Ainsi, à l’insu même des révolutionnaires de la Bretagne péninsulaire les mélancolies secrètes de leur cœur pouvaient se pénétrer de royalisme. Quand Marat appelait « royalistes », ceux qui ne voulaient pas la mort du roi, il les calomniait à coup sûr ; mais il pressentait aussi les rapprochements qui se produiraient un jour. Pour plusieurs, la pitié était un commencement de vertige, et une première tentation.

Déjà les cris de colère des Girondins contre la Montagne et contre Paris, leurs combinaisons pour sauver le roi, trouvaient dans l’Ouest un écho redoutable, et les royalistes entraient à coup sûr, sans avouer leur but suprême, dans ces confuses agitations. Marat publie un « extrait d’une lettre de Quimper, le 14 décembre » qui est inquiétante ; c’est comme un prodrome de guerre civile, et d’une guerre civile où, par la force des choses, les révolutionnaires modérés seraient soutenus, enveloppés, débordés peut-être par les royalistes déguisés :

« Il y a eu ici, avant-hier, une fermentation ; les députés de ce département qui sont d’enragés Rollandins, entre autres Kervelegan, Gomaire et Maret ont écrit une lettre alarmante ; voici la substance de leurs impostures :

« Le parti Marat et Robespierre ne demande la punition du roi que pour élever l’Égalité au Trône. La Convention ne délibère pas librement, elle n’est même pas en sûreté à Paris. Ils finissent par inviter le département à tenir une force armée prête à se rendre à Paris au premier signal.

« En conséquence, le département a arrêté hier, dans une séance publique, qu’il serait levé dans son ressort un corps de 500 hommes, prêt à marcher le 25 de ce mois ; que copie de cet arrêté sera envoyée à tous les districts et municipalités. »

« Nous voilà donc menacés de la guerre civile par d’infâmes députés qui cherchent à armer tous les départements contre Paris, pour favoriser l’enlèvement du tyran ; par d’infâmes députés, peut-être tous complices de ses crimes, qui fomentent des divisions intestines. »
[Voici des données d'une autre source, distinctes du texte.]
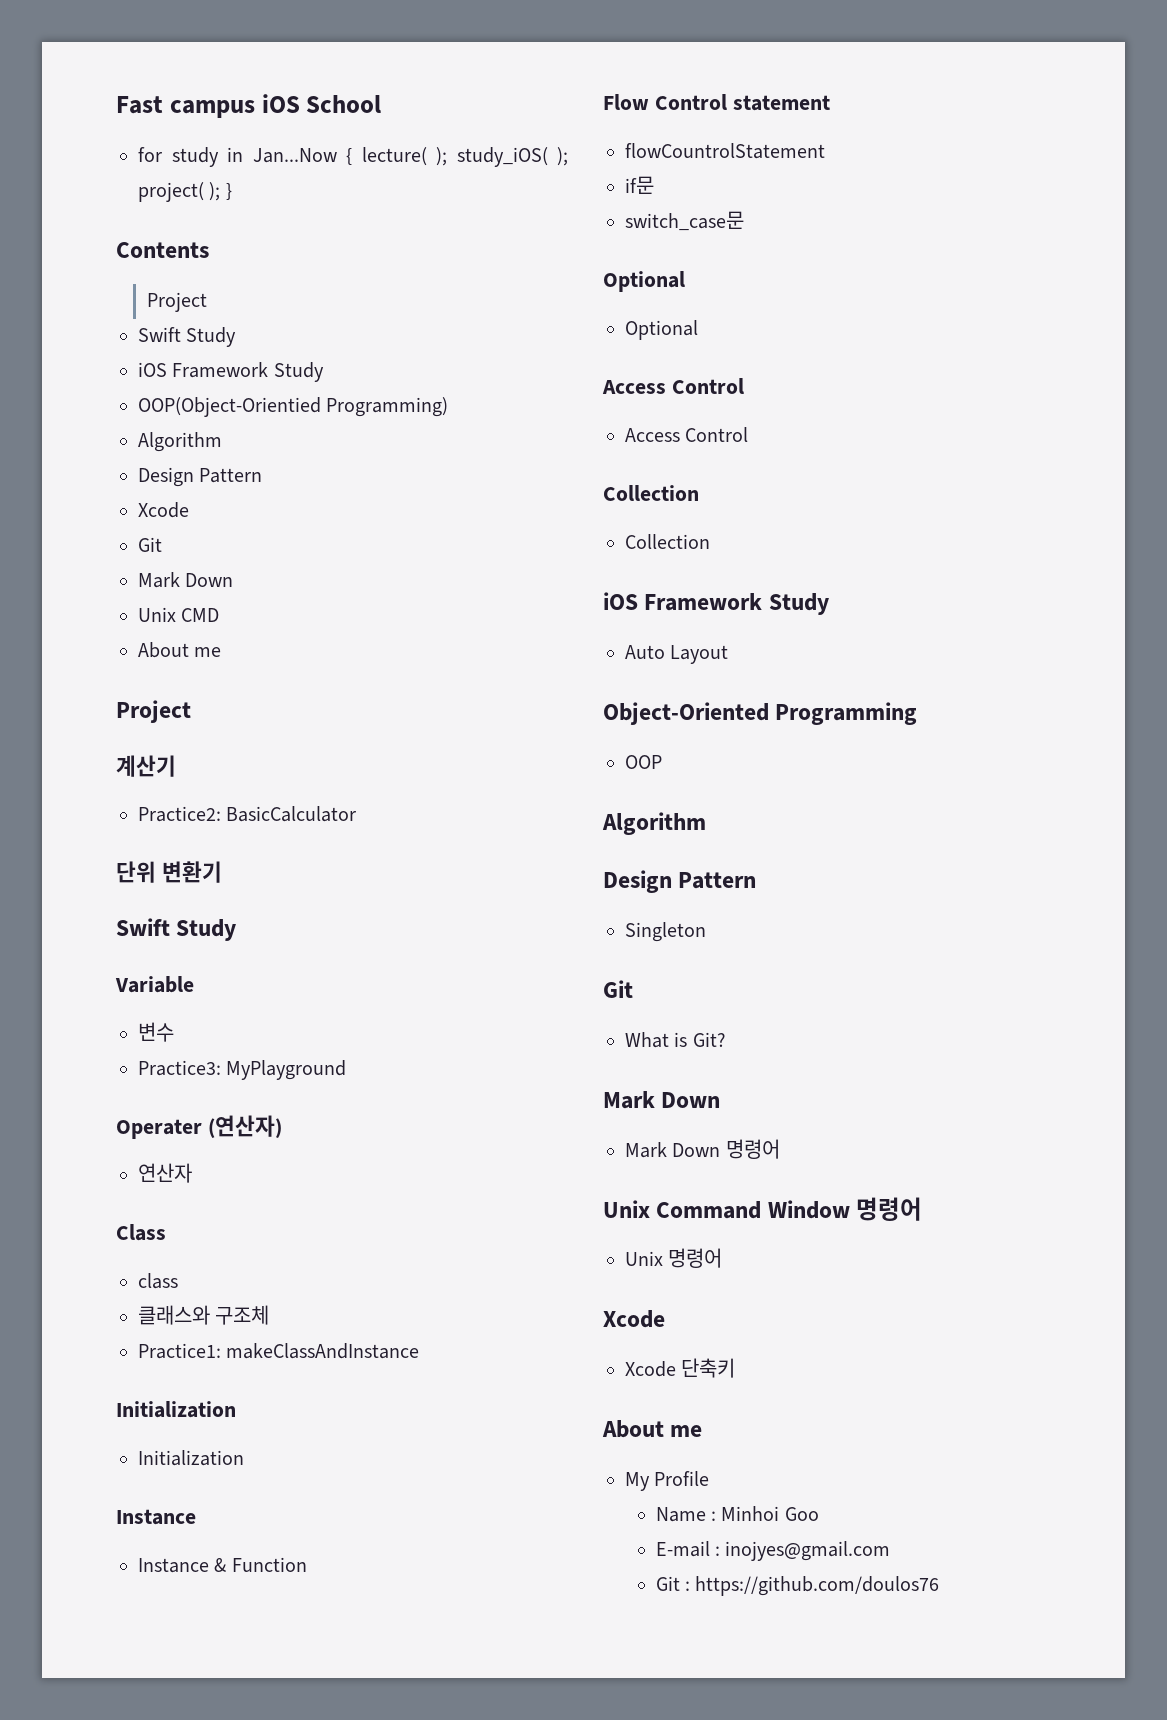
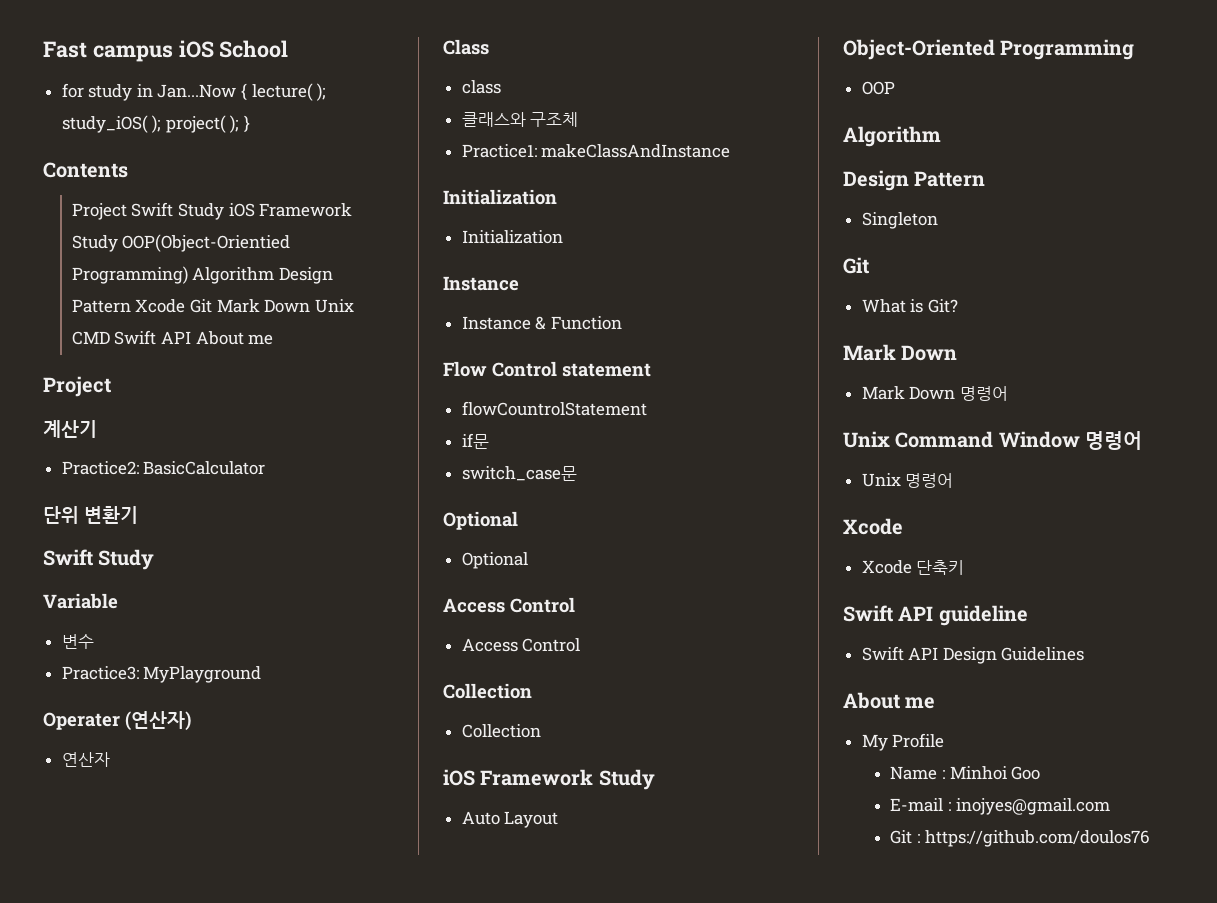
[138,327,237,347] [138,362,324,382] // Swift Study // iOS Framework Study // -> [131,202,353,220] [71,235,118,252] Swift Study iOS Framework Study
[138,432,222,452] [138,467,263,487] [138,502,189,518] [138,537,162,552] [138,572,234,588] // Algorithm // Design Pattern // Xcode // Git // Mark Down // -> [192,267,333,284] [71,299,311,313] Algorithm Design Pattern Xcode Git Mark Down
(220, 615) // -> [114,330,191,345] Swift API
(736, 1368) none -> [843,605,1028,626] [861,646,1085,664] // Swift API guideline // Swift API Design Guidelines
Comment les royalistes, auxquels les déclarations girondines fournissaient des arguments si aisés, n’auraient-ils pas songé à en tirer parti ? Et comment un jour les Girondins n’auraient-ils pas été inclinés à chercher un point d’appui dans ce fond de royalisme à demi inconscient qui subsistait en bien des cœurs, et que leurs véhémentes attaques contre la Révolution extrême avait flatté ? Mais ce n’étaient encore que d’obscures tendances, inaperçues de ceux mêmes en qui elles s’éveillaient.